What to produce:
Search the entries below for the string "height" and give the number of lines that hold it, nothing else.

=======

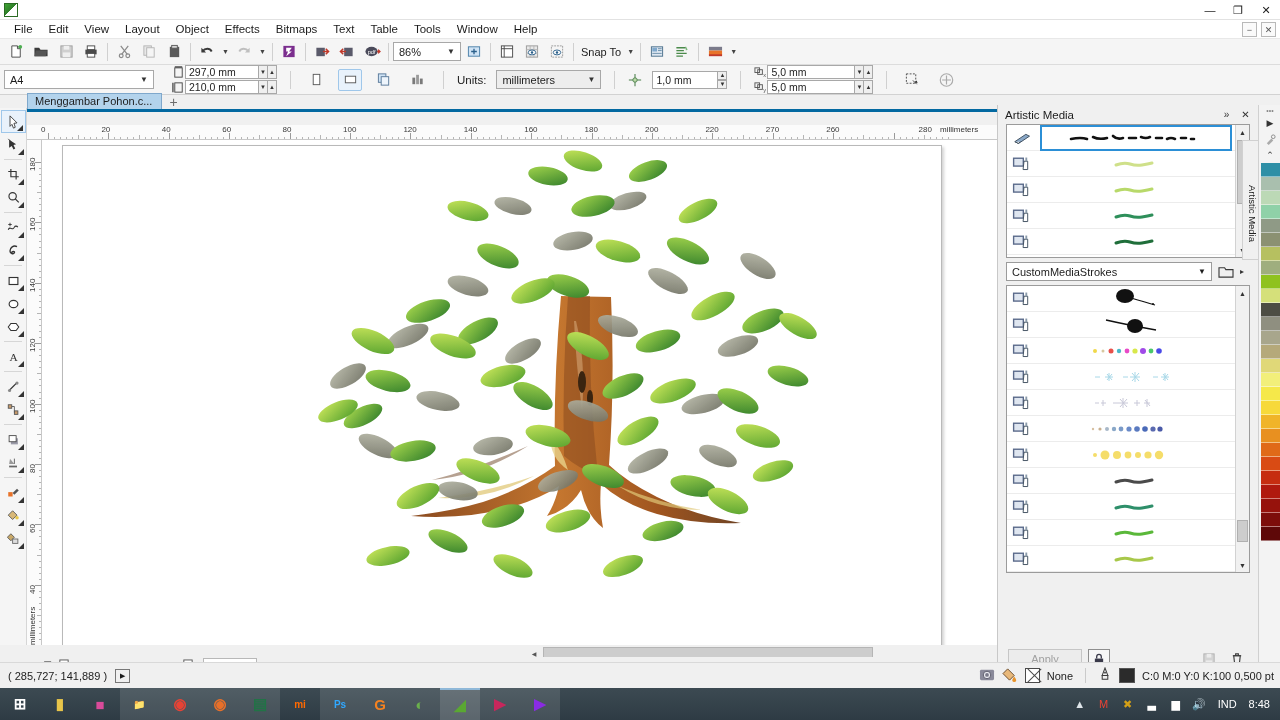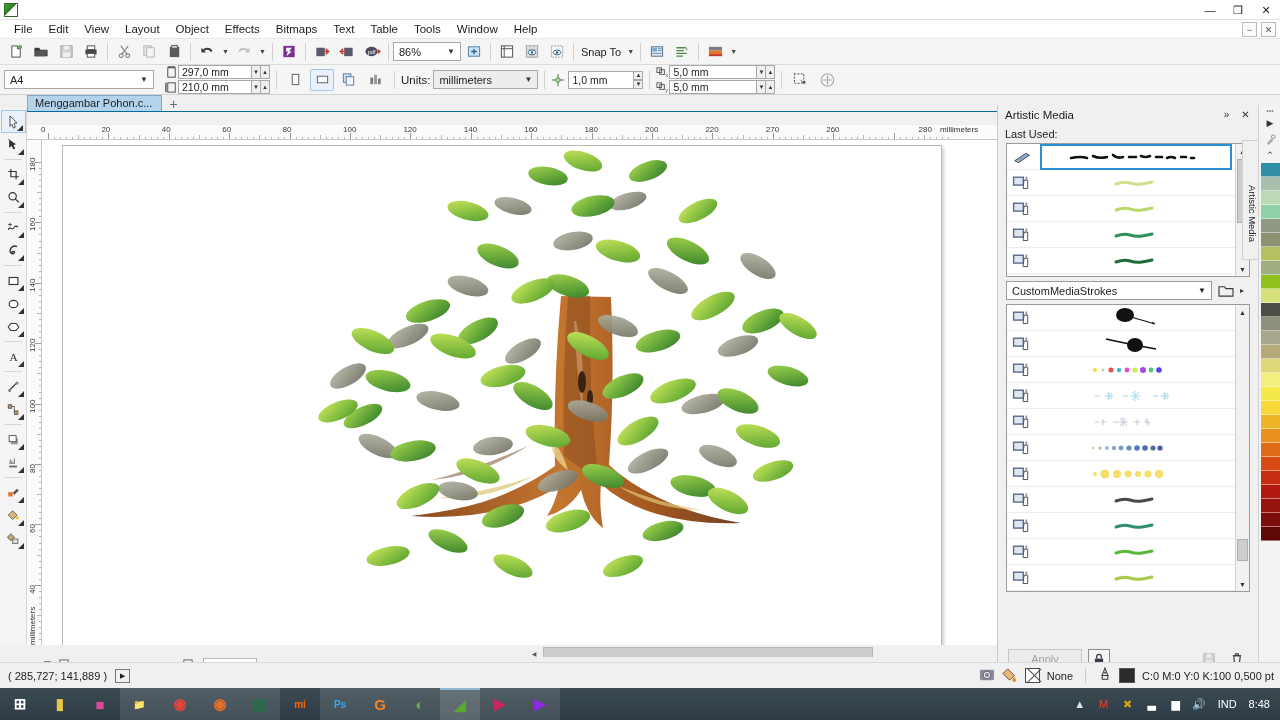--- a/index.html
+++ b/index.html
@@ -41,7 +41,7 @@
 
   
   #toolbar2 { height:30px; background:#f5f5f5; border-bottom:1px solid #d2d2d2;
-    display:flex; align-items:center; padding:0 4px; gap:3px; }
+    display:flex; align-items:center; padding:0 4px; gap:10px; }
   .spinbox { border:1px solid #a8a8a8; background:#fff; height:14px; width:74px;
     font-size:10.5px; display:flex; align-items:center; padding-left:3px; }
   .spinwrap { display:flex; align-items:center; }

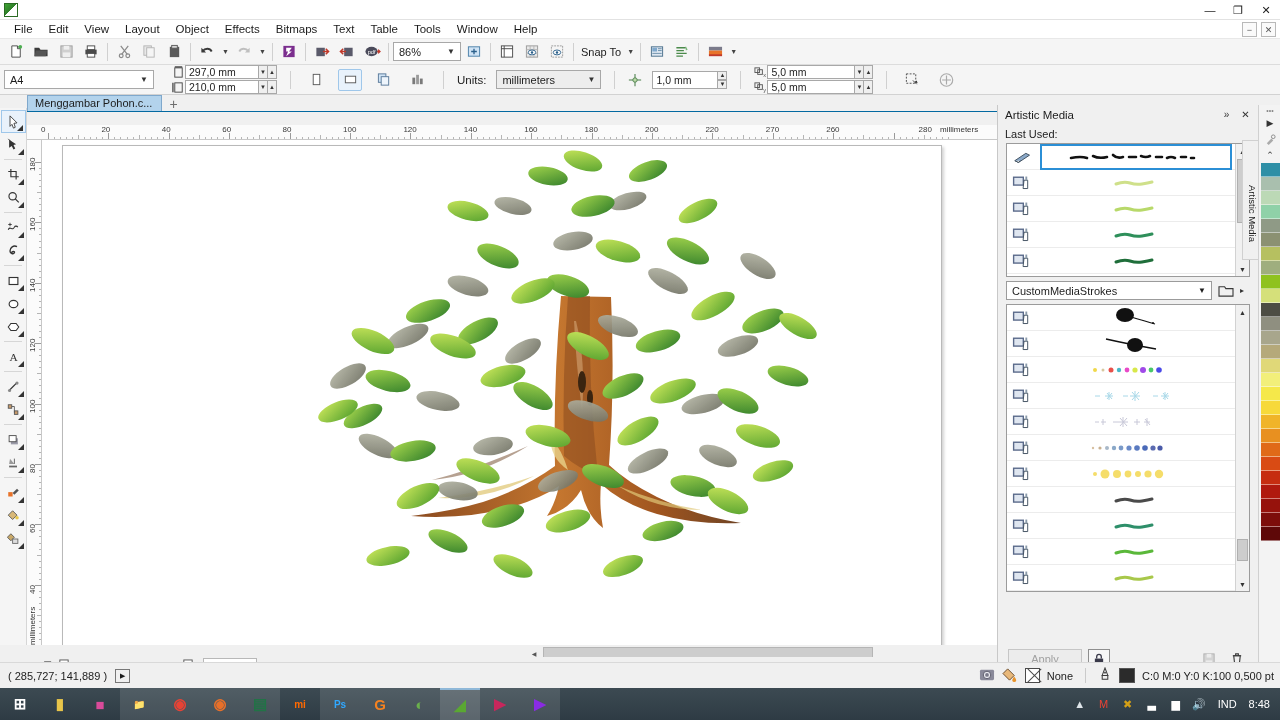--- a/index.html
+++ b/index.html
@@ -51,7 +51,7 @@
 
   
   #tabbar { height:17px; background:#f0f0f0; display:flex; align-items:flex-end;
-    padding-left:27px; border-bottom:1px solid #0369a1; }
+    padding-left:27px; border-bottom:3px solid #0369a1; }
   .doctab { background:#b3d3ec; border:1px solid #7fa8cc; border-bottom:none;
     padding:1px 9px 1px 7px; font-size:11px; height:16px; line-height:13px;
     max-width:140px; overflow:hidden; white-space:nowrap; }

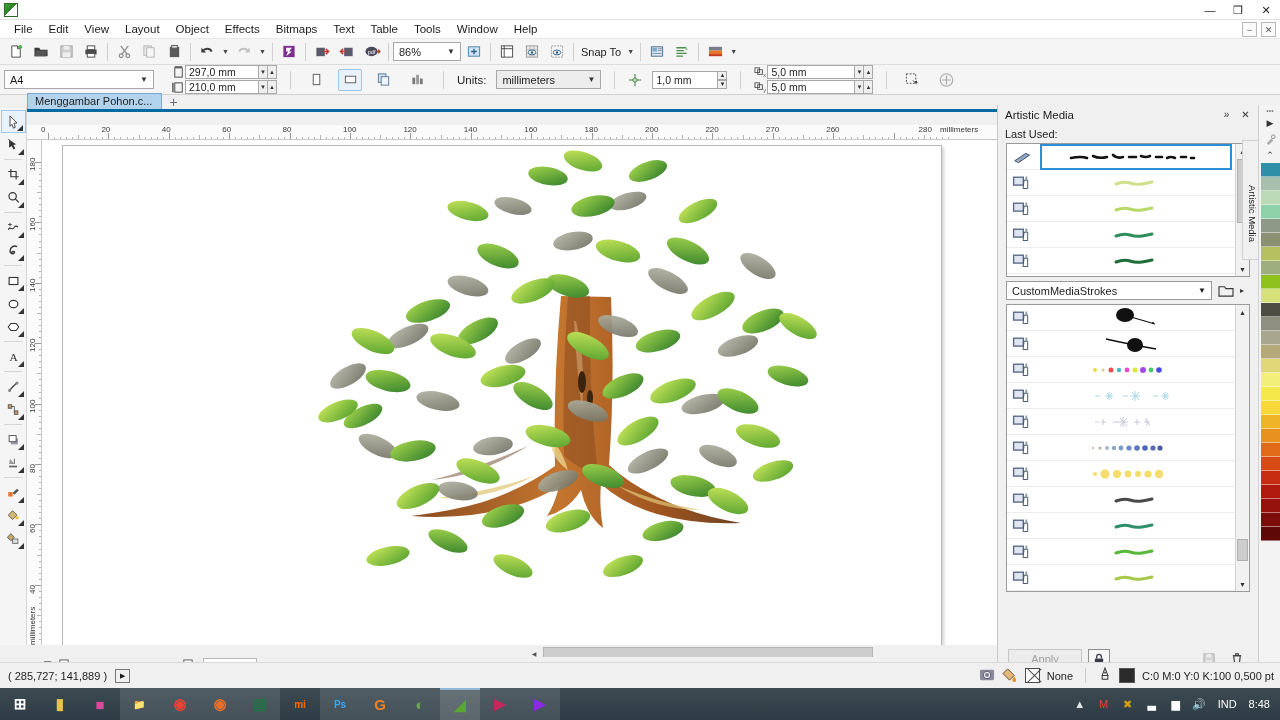--- a/index.html
+++ b/index.html
@@ -1024,7 +1024,6 @@
     <span class="dbtn" style="right:24px;">»</span>
     <span class="dbtn" style="right:5px;">✕</span>
   </div>
-  <div class="dock-sec">Last Used:</div>
 
   <div class="listbox" style="height:134px;">
     <div style="position:absolute;left:0;right:14px;top:0;bottom:0;overflow:hidden;">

=======

Answer:
5